* _REQUIRED ACTION_
An exact transcription of every entry is required, with the images left out.

DATA SHOWN section start

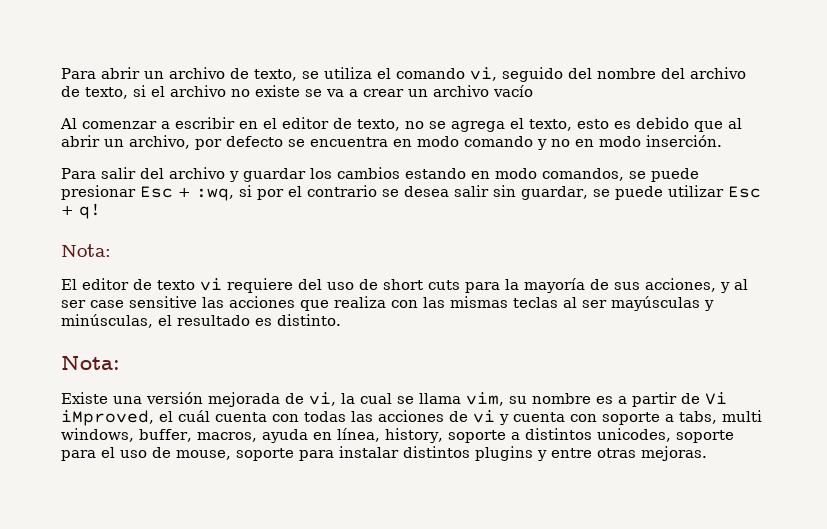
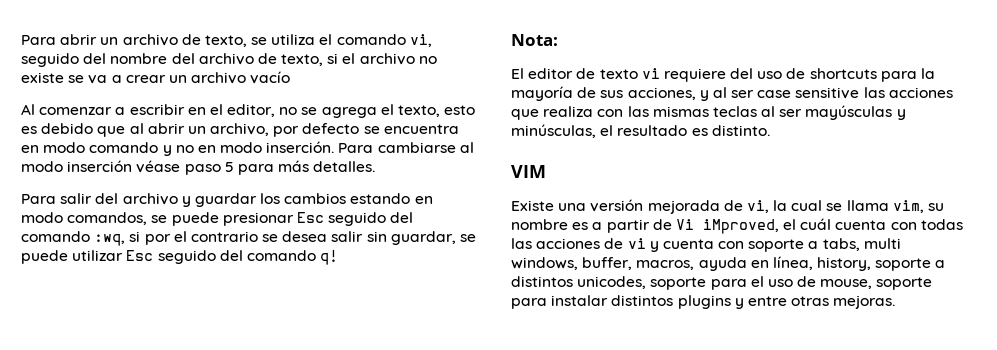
[282,117,400,131] editor de texto, -> [227,104,276,117] editor,
(722, 141) none -> [338,142,474,153] [21,160,376,175] Para cambiarse al modo inserción véase paso 5 para más detalles.
[178,188,191,197] + -> [328,212,414,226] [21,231,90,242] seguido del comando
[61,206,74,215] + -> [157,250,316,264] seguido del comando
[383,279,460,290] short cuts -> [809,68,877,79] shortcuts
[61,355,120,370] Nota: -> [511,165,546,178] VIM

DATA SHOWN section end

* _RESULT_
[282,117,400,131] editor de texto, -> [227,104,276,117] editor,
(722, 141) none -> [338,142,474,153] [21,160,376,175] Para cambiarse al modo inserción véase paso 5 para más detalles.
[178,188,191,197] + -> [328,212,414,226] [21,231,90,242] seguido del comando
[61,206,74,215] + -> [157,250,316,264] seguido del comando
[383,279,460,290] short cuts -> [809,68,877,79] shortcuts
[61,355,120,370] Nota: -> [511,165,546,178] VIM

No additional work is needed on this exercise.